Моя бабушка во дворе сидела, на лавочке. Я ей сначала кофту принесла накинуть.
Потом она еще очки попросила. В общем, загоняла меня совсем. Если бы кто-то
стоял в подъезде незнакомый, я бы заметила.
– Так, значит, они вошли вместе. И вы услышали обрывок
разговора, когда спускались по лестнице.
– Да. Станислав Михайлович сказал: «Что за бред, откуда ты
такой взялся…» Я дословно не помню, но что-то в этом роде. А тот… – девочка
наморщила лоб под челкой, – подождите, он, кажется, что-то про ясность говорил,
мол, люблю ясность, не надо усложнять… И еще Зелинский сказал: «Слушай, может
ты псих?» Вот эту фразу я хорошо запомнила.

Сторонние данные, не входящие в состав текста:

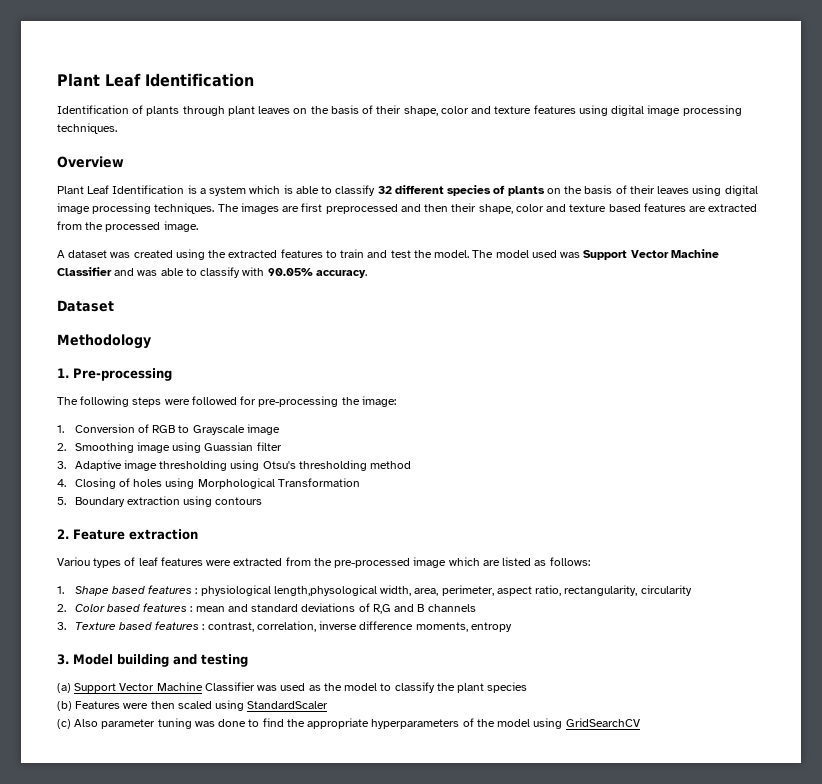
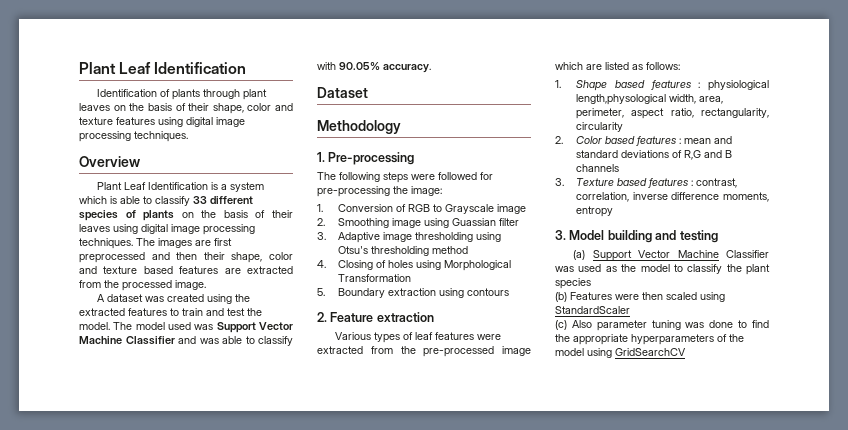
[377,186,392,194] 32 -> [193,196,207,204] 33
[57,557,90,566] Variou -> [335,332,372,340] Various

– А лицо того человека вы случайно не запомнили? – тихо
спросил Гоша.
– Он стоял лицом к лифту, я видела его сзади и чуть-чуть в
профиль, но совсем мельком.
– Как он был одет?
– Обыкновенно, – пожала плечами Ира, – джинсы, рубашка с
короткими рукавами.
– Рост, телосложение?
– Невысокий. Пониже Зелинского на полголовы. Худощавый, но
крепкий. Волосы короткие, скорее светлые, чем темные… Нет, я его совсем не
запомнила.
– Молодой?
– Если бы я лицо видела… Но не больше сорока, это точно.
Знаете, фигура, осанка… Да, скорее молодой.

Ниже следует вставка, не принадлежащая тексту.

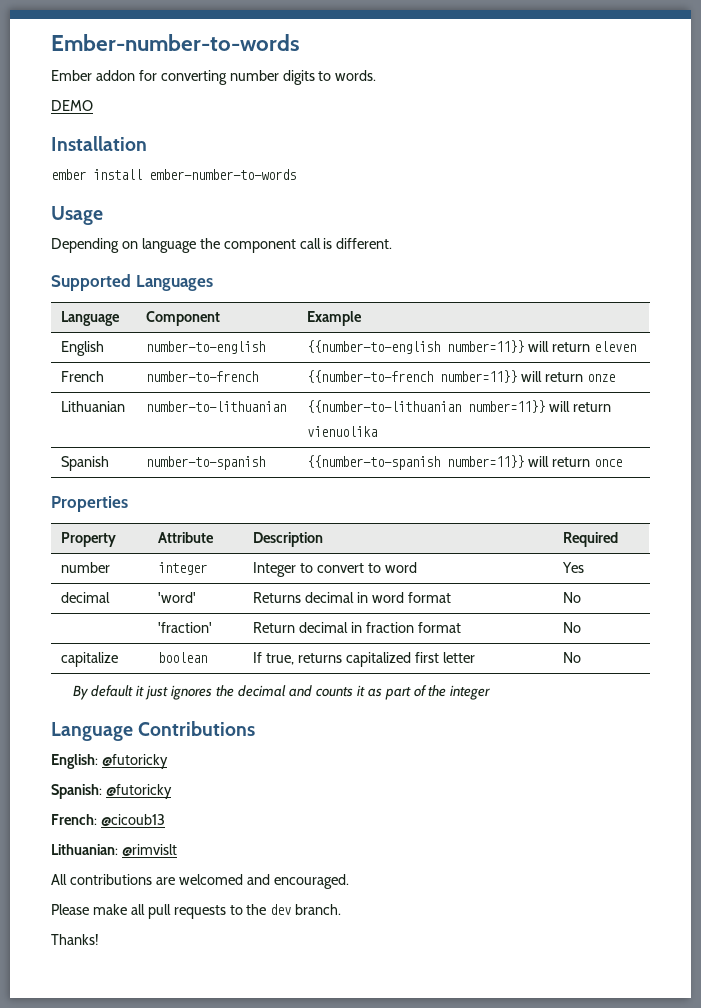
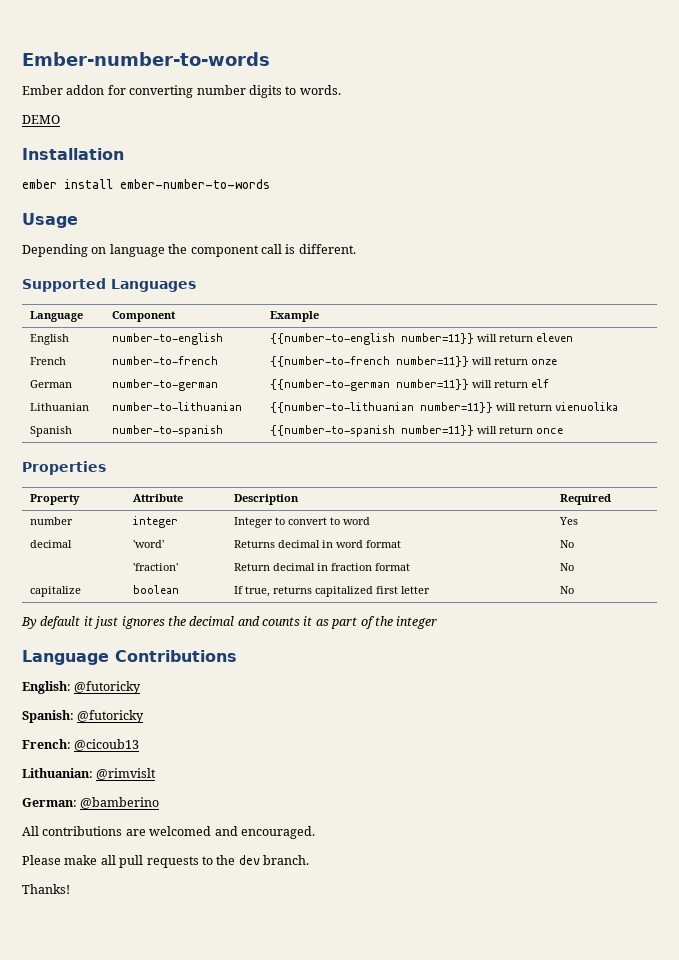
(615, 378) none -> [30,380,73,388] [112,379,219,391] [270,379,550,391] // German | number-to-german | {{number-to-german number=11}} will return elf
(177, 850) none -> [22,797,160,809] // German: @bamberino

– Вы сказали следователю, что почувствовали враждебность
между ними, напомнил Гоша.
– Да, мне показалось, они сейчас начнут друг другу морду
бить. Прямо воздух сгустился.
Попрощавшись с Ирой Лукьяновой, Мальцев тут же вернулся в
подъезд, поднялся на пятый этаж и позвонил в дверь квартиры Зелинских.

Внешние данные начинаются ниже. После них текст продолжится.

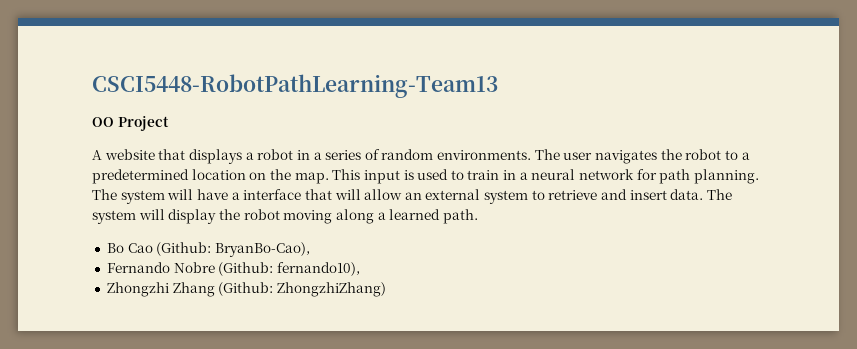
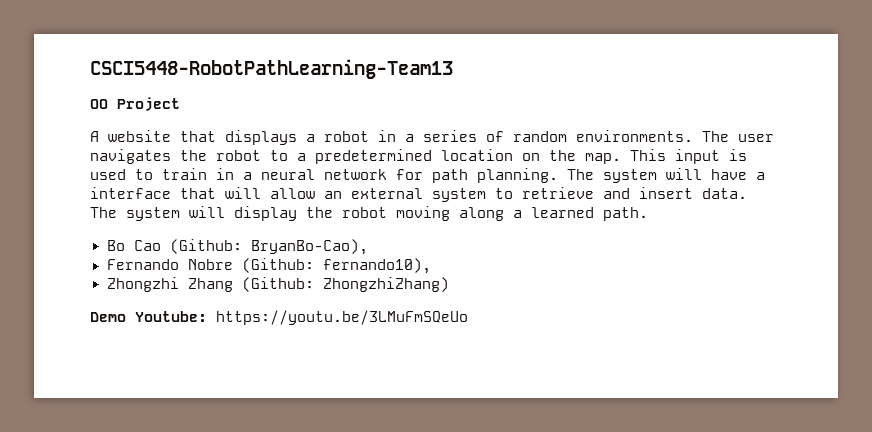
(386, 289) none -> [90,310,468,325] // Demo Youtube: https://youtu.be/3LMuFmSQeUo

Инна встретила его в белом махровом халате до полу и в чалме
из полотенца на голове.
– Отмываюсь от вашего КПЗ, – мрачно сообщила она, возвращая
Мальцеву удостоверение, – до сих пор чувствую себя свиньей после ваших нар!
Вопросы мне уже все задали, подписку о невыезде взяли. Что еще?
– Еще вопросы, Инна Валерьевна, – улыбнулся Гоша, –
извините, служба.
– Ладно, проходите. Могу даже чаем угостить.
– Спасибо, не откажусь.
На кухне все сверкало стерильной чистотой. Инна Зелинская в
халате и в чалме из полотенца напоминала героиню какого-то рекламного ролика,
но какого именно, Мальцев не мог вспомнить. Полные чувственные губы, кошачий
разрез светло-карих глаз, тонкий, чуть вздернутый носик. Очень красивая
женщина.
Он сел на широкую деревянную лавку, дождался, пока хозяйка
нальет воды в чайник, включит его, усядется напротив, и только тогда задал свой
первый вопрос.
– Скажите, Инна Валерьевна, вы слышали, как ваш муж вернулся
домой в тот вечер?
– Слышала, как дверь хлопнула, и еще мне показалось, он
разговаривал с кем-то.
– Во сколько это было?
– В девять, может, без трех минут девять… По ОРТ шел блок
рекламы перед вечерними новостями.
– Вам показалось, что муле разговаривал с кем-то у двери.
Второй голос был мужской или женский?